Les stats ont-elles oublié les défenseurs ?
Les mesures de performance des joueurs de foot semblent faire la part belle à l’offensive. Tirer, marquer ou non, le travail de l’attaquant est plus facilement quantifiable que celui d’un défenseur. Pour l’instant.
Même pour les observateurs non avertis, l’importance prise par l’utilisation des statistiques afin d’analyser un match de foot est flagrante. « Avant », les rares chiffres évoqués par les médias, c’était la possession, les tirs tentés et cadrés, les corners et basta. L’objectif initial ? « Garder un aspect simple sans donner un côté scientifique », explique Philippe Doucet, papa de la « Palette à Doudouce » sur Canal + et première personnalité médiatique à mettre en relief des données à la télé française.

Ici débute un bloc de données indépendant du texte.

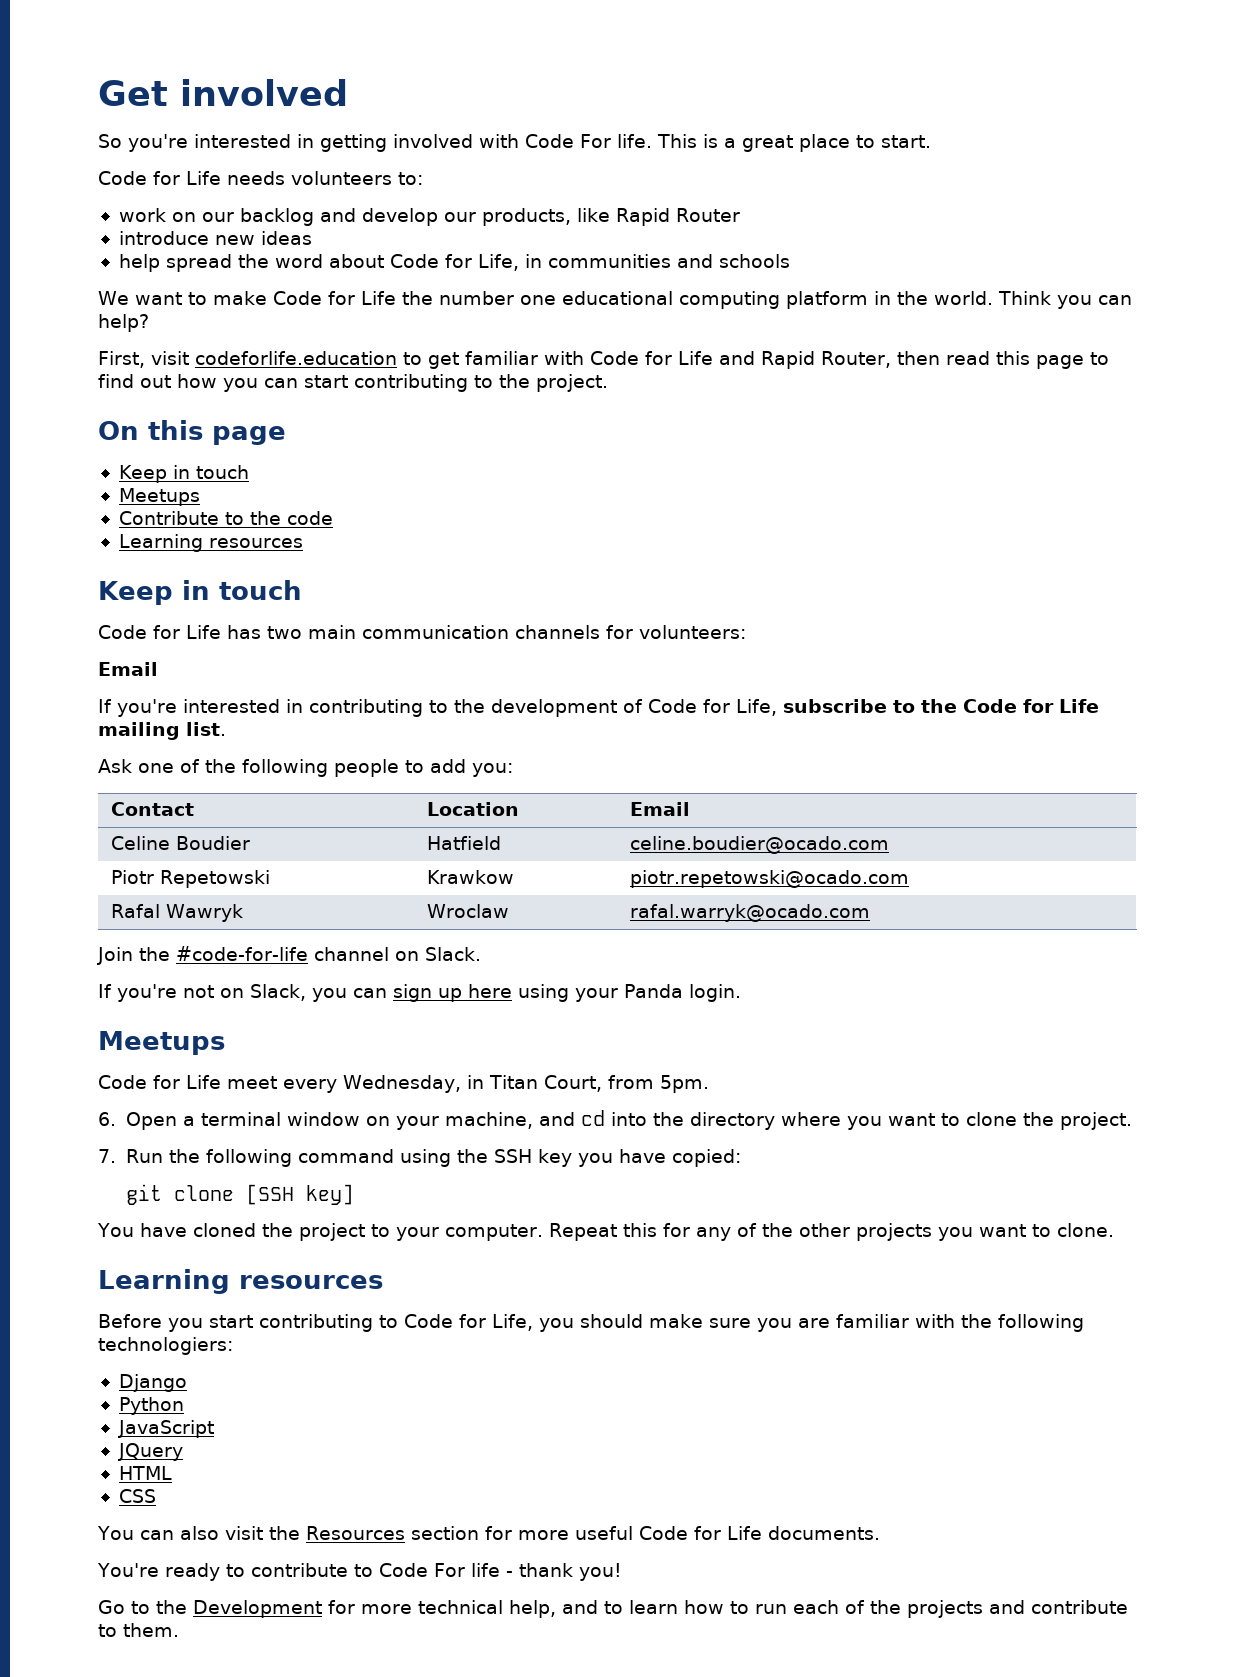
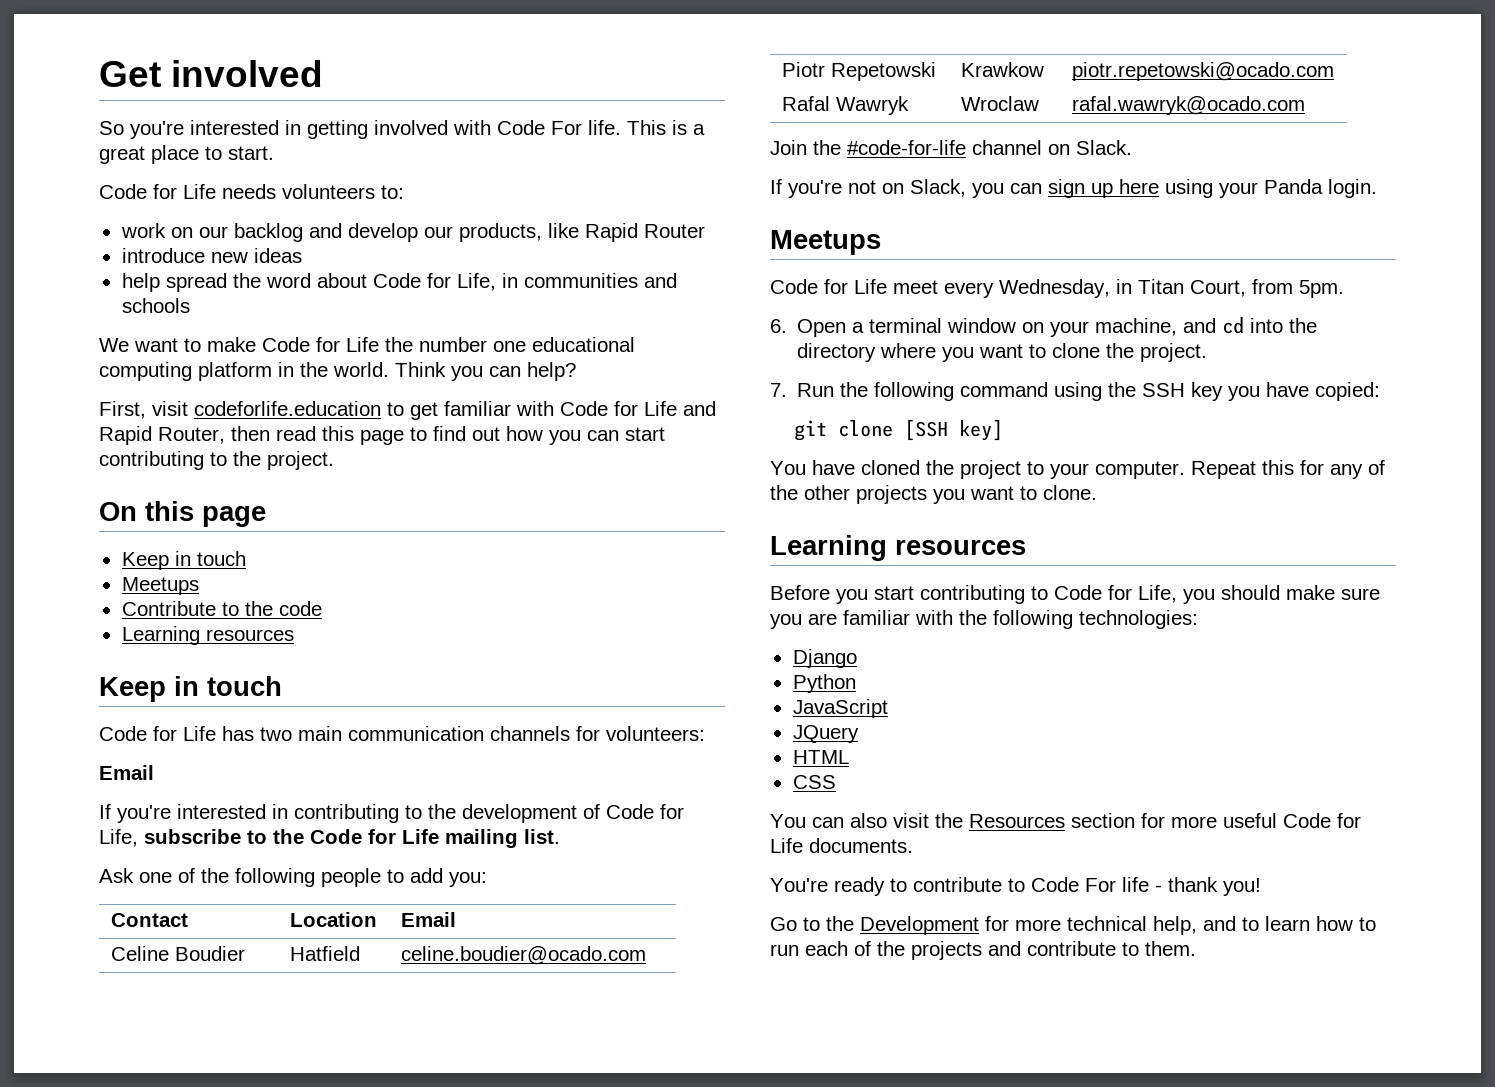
- Rafal Wawryk | Wroclaw | rafal.warryk@ocado.com
+ Rafal Wawryk | Wroclaw | rafal.wawryk@ocado.com
- Before you start contributing to Code for Life, you should make sure you are familiar with the following technologiers:
+ Before you start contributing to Code for Life, you should make sure you are familiar with the following technologies:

Aux tirs tentés, cadrés, buts et passes décisives, se sont ajoutés depuis le début des années 2010 le nombre de passes, les passes clés, les dribbles réussis (ou ratés), les fautes subies, les hors-jeu, les passes réussies, les passes vers l’avant, les expected goals, les expected assists… Le nombre de datas a explosé.
Prime à l’attaque
Cette croissance permet des combinaisons désormais presque poétiques : contributions aux tirs (tirs + passes clés), contributions aux buts (tirs + passes décisives), contribution aux expected goals ( expected goals + expected assists). La quantité des indicateurs a augmenté, mais la grande majorité reste vouée à retranscrire la performance des joueurs offensifs.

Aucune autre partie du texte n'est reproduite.